A ressalva do órgão regulador americano se deve ao questionamento de parte da comunidade cientifica americana sobre os benefícios da droga. A dúvida consiste no fato de que se a remoção dessas substâncias, que podem ser comprovadas com exames, traria realmente benefícios sobre o declínio cognitivo ou apenas estacionaria a doença.

O que a farmacêutica Biogen e seu parceiro japonês Eisai, que desenvolveram a droga, não explicaram, ou pelo menos o fazem de forma superficial, é que este medicamento tem como alvo a fase sintomática mais precoce da doença, chamada de comprometimento cognitivo leve devido ao Alzheimer.

"O tratamento deste período pré-demência é o que a FDA está decidindo", afirmou Richard Isaacson, diretor da Clínica de Prevenção de Alzheimer na Weill Cornell Medicine and NewYork-Presbyterian em Nova York, que teve pacientes nos estudos clínicos originais com aducanumabe.

Assim, o FDA solicitou novos estudos para a aprovação definitiva, mas mesmo assim a empresa já solicitou autorização para comercialização da droga em diversos países, inclusive no nosso.

Por enquanto somente se pode afirmar que para aqueles com comprometimento cognitivo leve e suas famílias, a droga trouxe esperanças. Os demais, ainda devem moderar as expectativas.

Outro ponto é o diagnóstico precoce.

Visto que essas substâncias que se depositam no cérebro podem ser identificadas em exames complementares, torna-se agora fundamental o diagnóstico preciso e precoce da doença.

A etapa principal do diagnóstico dessa forma de demência é o exame clínico associado a testes de rastreio cognitivo, exames laboratoriais e de imagem. Essa combinação permite hoje uma acurácia diagnóstica bastante elevada.

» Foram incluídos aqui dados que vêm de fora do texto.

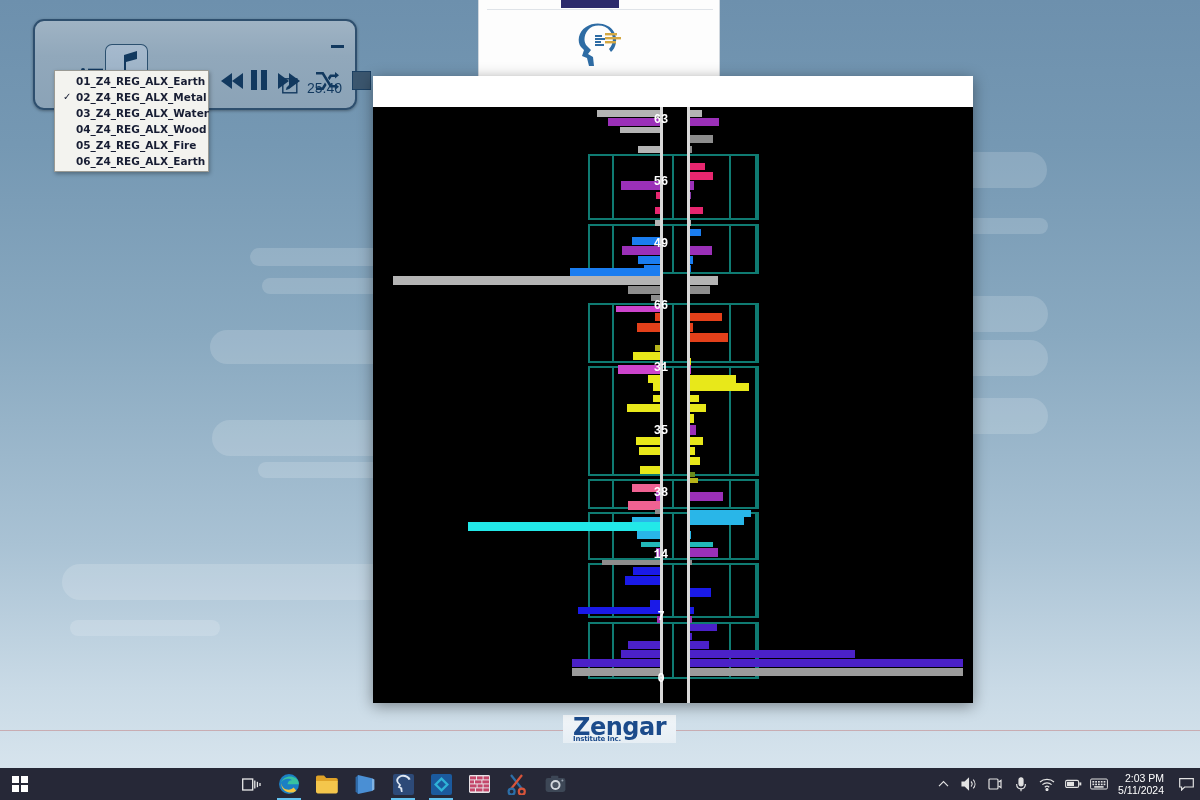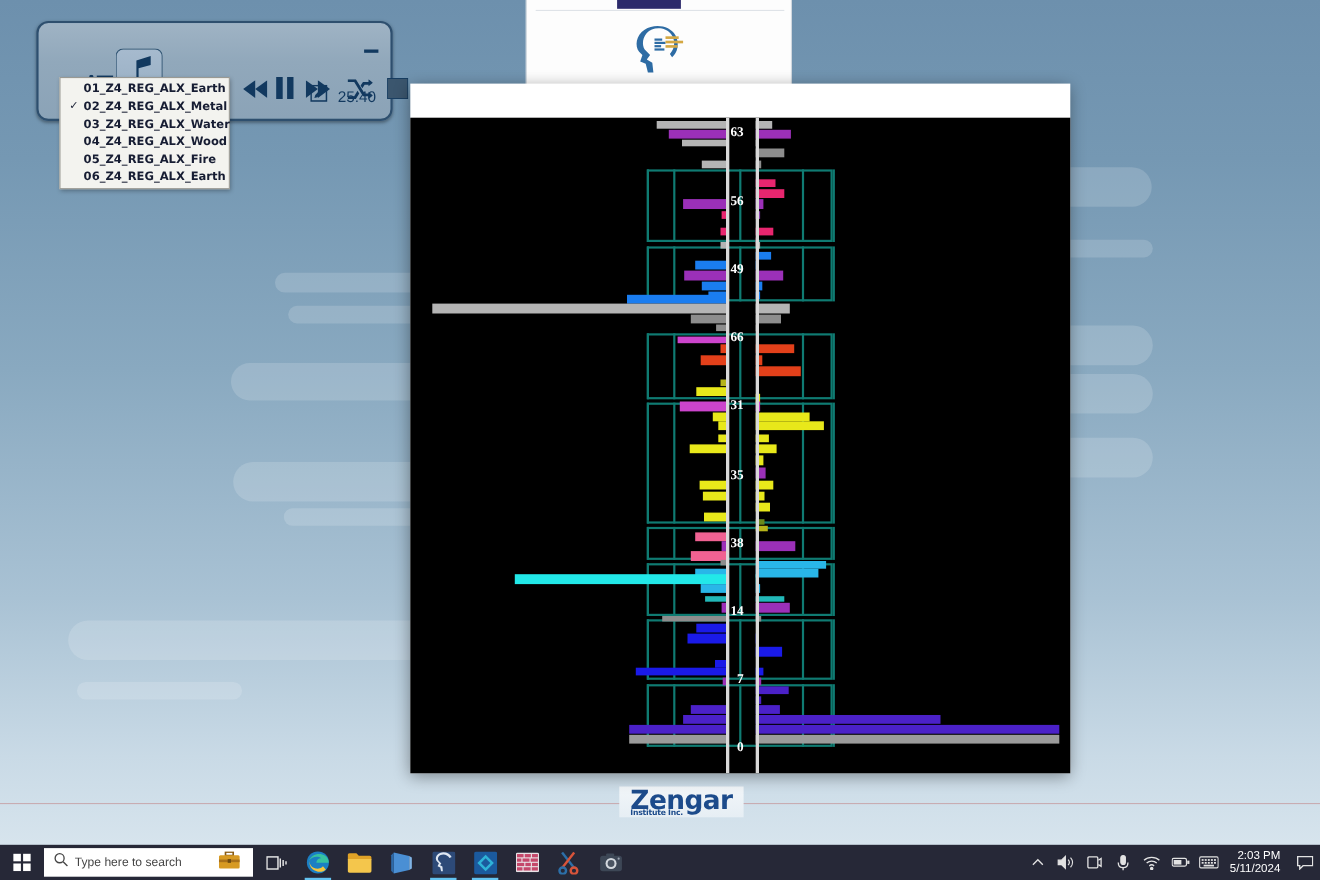--- a/index.html
+++ b/index.html
@@ -50,22 +50,22 @@
   #mm .tbar .ico { position:absolute; left:12px; top:7px; }
   #mm .tbar .ttl { position:absolute; left:30px; top:7px; font-size:13px; color:#4a4a4a;
                    font-family:"Liberation Sans",sans-serif; }
   #mm .wbtn { position:absolute; top:0; width:44px; height:31px; display:flex; align-items:center; justify-content:center;
               color:#6b6b6b; font-size:13px; }
   #mm .wbtn.min { right:88px; } #mm .wbtn.max { right:44px; } #mm .wbtn.cls { right:0; }
   #mm .canvas { position:absolute; left:0; top:31px; width:600px; height:596px; background:#000; overflow:hidden; }
   .bar { position:absolute; }
   .gridline { position:absolute; background:#0f7b72; }
   .axis { position:absolute; background:#d9d9d9; width:3px; }
-  .rowlabel { position:absolute; color:#fff; font-family:Liberation Serif, serif; font-weight:bold;
-              font-size:12px; text-align:right; width:30px; z-index:5; }
+  .rowlabel { position:absolute; color:#fff; font-family:Liberation Mono, monospace; font-weight:bold;
+              font-size:12px; text-align:center; width:30px; z-index:5; }
   
   #taskbar { position:absolute; left:0; bottom:0; width:1200px; height:32px; background:#262837; z-index:20; }
   #start { position:absolute; left:0; top:0; width:40px; height:32px; display:flex; align-items:center; justify-content:center; }
   #searchbox { position:absolute; left:40px; top:3px; width:190px; height:26px; background:#fff; display:flex; align-items:center; }
   #searchbox .stxt { font-size:11px; color:#454545; margin-left:6px; font-family:"Liberation Sans",sans-serif; }
   #tb-icons { position:absolute; left:232px; top:0; height:32px; display:flex; align-items:center; }
   .tbicon { width:38px; height:32px; display:flex; align-items:center; justify-content:center; position:relative; }
   .tbicon.active::after { content:''; position:absolute; left:7px; bottom:0; width:24px; height:2px; background:#63c3f0; }
   #tray { position:absolute; right:0; top:0; height:32px; display:flex; align-items:center; }
   .trayicon { width:26px; height:32px; display:flex; align-items:center; justify-content:center; color:#e8e8e8; }
@@ -364,37 +364,20 @@
 
 <div id="taskbar">
   <div id="start">
     <svg width="16" height="16" viewBox="0 0 16 16" fill="#fff">
       <rect x="0" y="0" width="7" height="7"></rect>
         <rect x="9" y="0" width="7" height="7"></rect>
       <rect x="0" y="9" width="7" height="7"></rect>
         <rect x="9" y="9" width="7" height="7"></rect>
     </svg>
   </div>
-  <div id="searchbox">
-    <span style="margin-left:9px;">
-      <svg width="13" height="13" viewBox="0 0 13 13" fill="none" stroke="#454545" stroke-width="1.2">
-        <circle cx="5.2" cy="5.2" r="4.1"></circle>
-          <path d="M8.4 8.4 L12.3 12.3"></path>
-      </svg>
-    </span>
-    <span class="stxt">Type here to search</span>
-    <span style="margin-left:auto; margin-right:12px;">
-      <svg width="19" height="16" viewBox="0 0 19 16">
-        <rect x="6" y="0.6" width="7" height="3.2" fill="none" stroke="#8a5b12" stroke-width="1.5"></rect>
-        <rect x="0" y="3.5" width="19" height="12" rx="1.4" fill="#d79a23"></rect>
-        <rect x="0" y="7.4" width="19" height="2.4" fill="#a8701a"></rect>
-        <rect x="8" y="7" width="3" height="3.4" fill="#6d4a10"></rect>
-      </svg>
-    </span>
-  </div>
   <div id="tb-icons">
       <div class="tbicon" title="Task View">
         <svg width="19" height="15" viewBox="0 0 19 15" fill="none" stroke="#e9e9e9" stroke-width="1.3">
           <rect x="0.7" y="2" width="10" height="11"></rect>
           <path d="M12.8 3.4 L12.8 11.6"></path>
           <path d="M15.4 4.8 L15.4 10.2"></path>
           <path d="M18 6 L18 9"></path>
         </svg>
       </div>
       <div class="tbicon active" title="Microsoft Edge">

Apesar disso, estima-se que aproximadamente 50% dos clínicos no mundo inteiro não fazem diagnóstico de demência em estágio inicial.

Assim, torna-se fundamental que os familiares solicitem de seus médicos exames laboratoriais e de imagem para que seja estabelecido um diagnóstico preciso.

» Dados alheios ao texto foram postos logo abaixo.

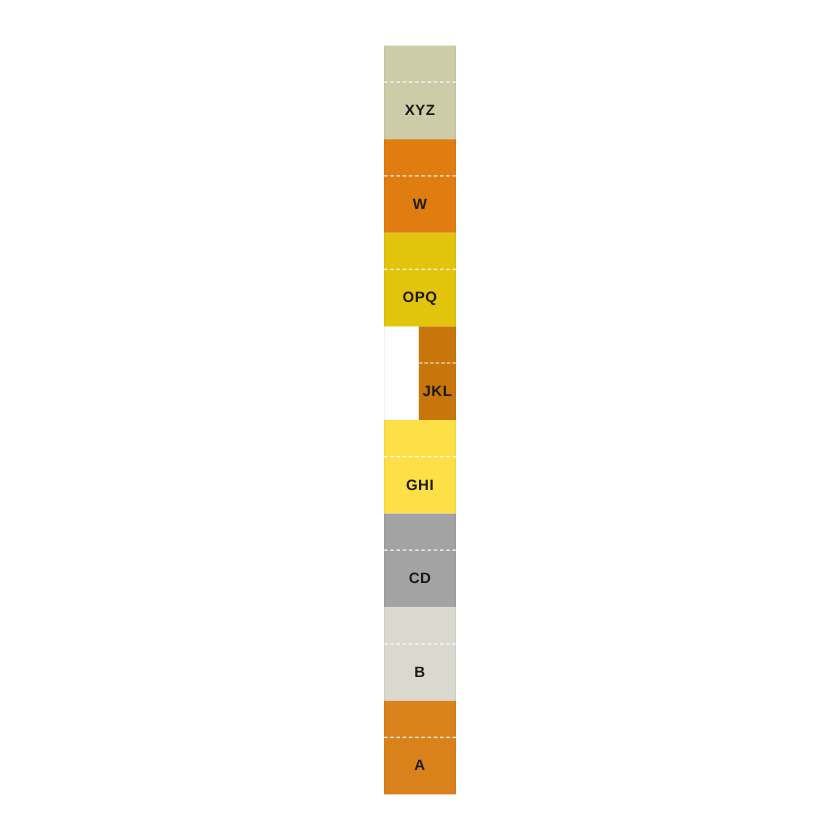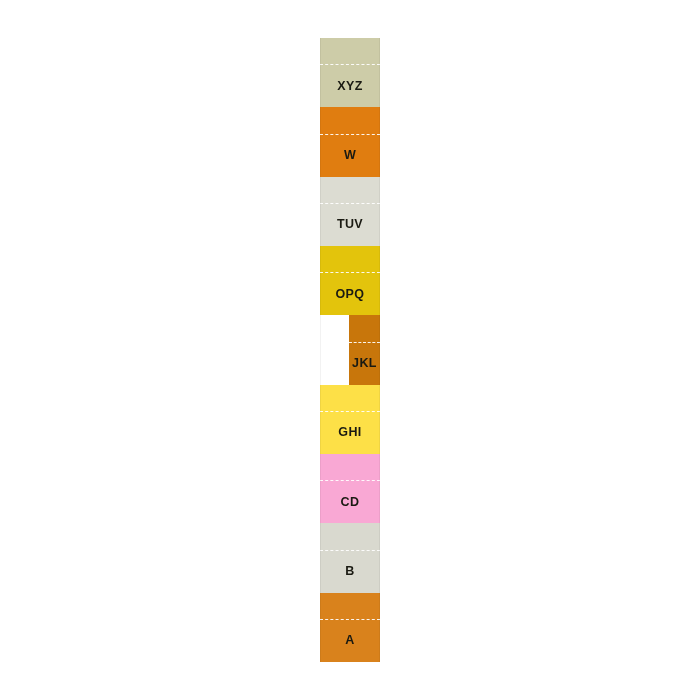--- a/index.html
+++ b/index.html
@@ -91,37 +91,33 @@
 
   <div id="label-strip">
       <div class="strip-segment" style="background: rgb(205, 204, 168);">
         <div class="perforation"></div>
         <div class="segment-label">XYZ</div>
       </div>
       <div class="strip-segment" style="background: rgb(224, 125, 16);">
         <div class="perforation"></div>
         <div class="segment-label">W</div>
       </div>
-      <div class="strip-segment" style="background: rgb(220, 220, 210);">
-        <div class="perforation"></div>
-        <div class="segment-label">TUV</div>
-      </div>
       <div class="strip-segment" style="background: rgb(227, 196, 12);">
         <div class="perforation"></div>
         <div class="segment-label">OPQ</div>
       </div>
       <div class="strip-segment" style="background: rgb(200, 118, 11); margin-left: 29px;">
         <div class="perforation"></div>
         <div class="segment-label">JKL</div>
       </div>
       <div class="strip-segment" style="background: #fde047;">
         <div class="perforation"></div>
         <div class="segment-label">GHI</div>
       </div>
-      <div class="strip-segment" style="background: #f9a8d4;">
+      <div class="strip-segment" style="background: #a3a3a3;">
         <div class="perforation"></div>
         <div class="segment-label">CD</div>
       </div>
       <div class="strip-segment" style="background: rgb(217, 217, 207);">
         <div class="perforation"></div>
         <div class="segment-label">B</div>
       </div>
       <div class="strip-segment" style="background: rgb(217, 130, 28);">
         <div class="perforation"></div>
         <div class="segment-label">A</div>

O mundo não pode mais prescindir de cérebros que se foram antes da morte como o de Ronald Reagan, Winston Churchill e Willian Hanna.

O filme "Para Sempre Alice" retrata a vida de uma renomada professora de linguística vivendo o estágio inicial de Alzheimer. E assim sendo, aprendendo segundo ela, a arte de perder todos os dias. Perdendo seus modos, perdendo objetos, perdendo sono e, acima de tudo, perdendo memórias.

Nele fica claro que o Alzheimer faz com que até nossos mais profundos sentimentos por alguém sejam esquecidos e deletados de nossa lembrança.

Isso não pode mais ser assim. É cruel demais.

Oremos para que o aducanumabe e novos remédios realizem o que propõem. Merecemos destino melhor!